PROBLEM DESCRIPTION
Every line below should come back exactly as written, though the pictures stay out.

Collected data entries
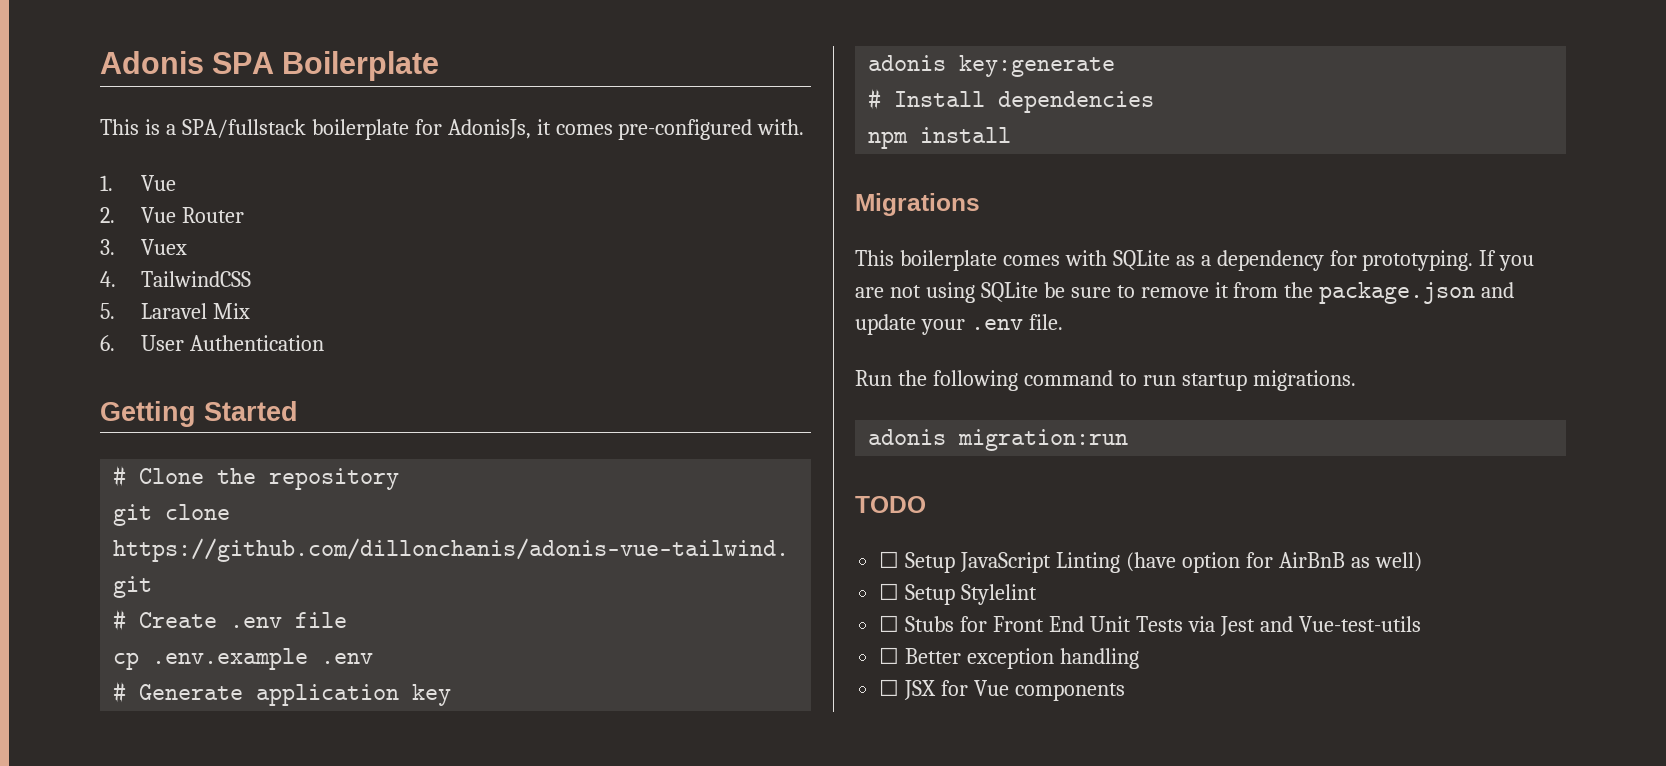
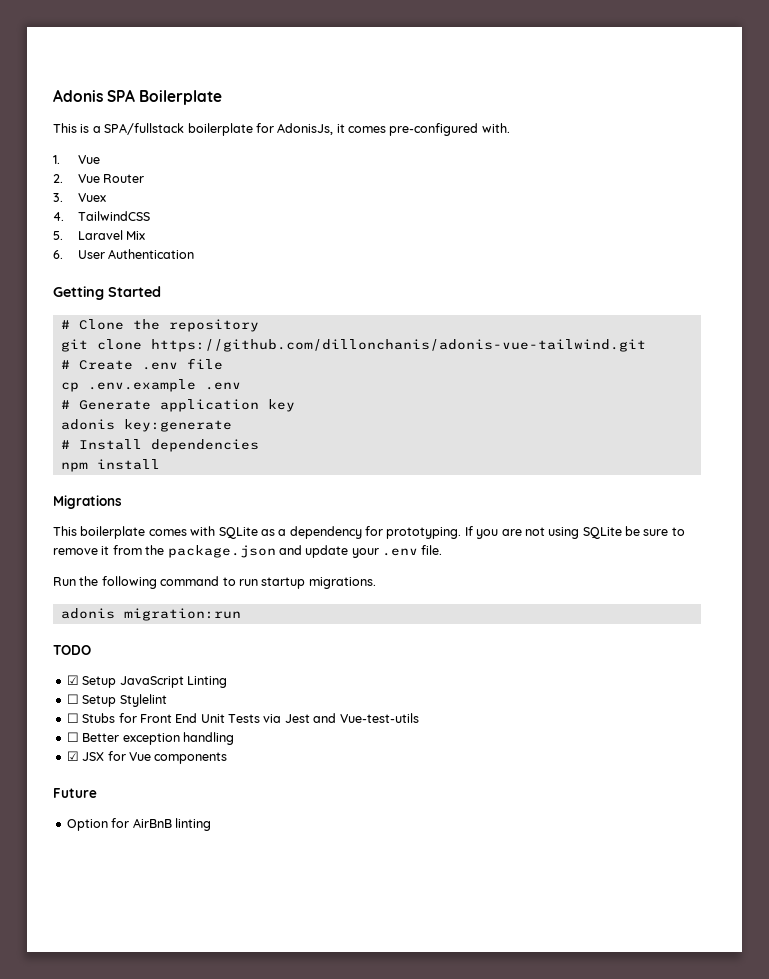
- ☐ Setup JavaScript Linting (have option for AirBnB as well)
+ ☑ Setup JavaScript Linting
- ☐ JSX for Vue components
+ ☑ JSX for Vue components
+ Future
+ Option for AirBnB linting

SOLUTION FOR THIS EXERCISE
- ☐ Setup JavaScript Linting (have option for AirBnB as well)
+ ☑ Setup JavaScript Linting
- ☐ JSX for Vue components
+ ☑ JSX for Vue components
+ Future
+ Option for AirBnB linting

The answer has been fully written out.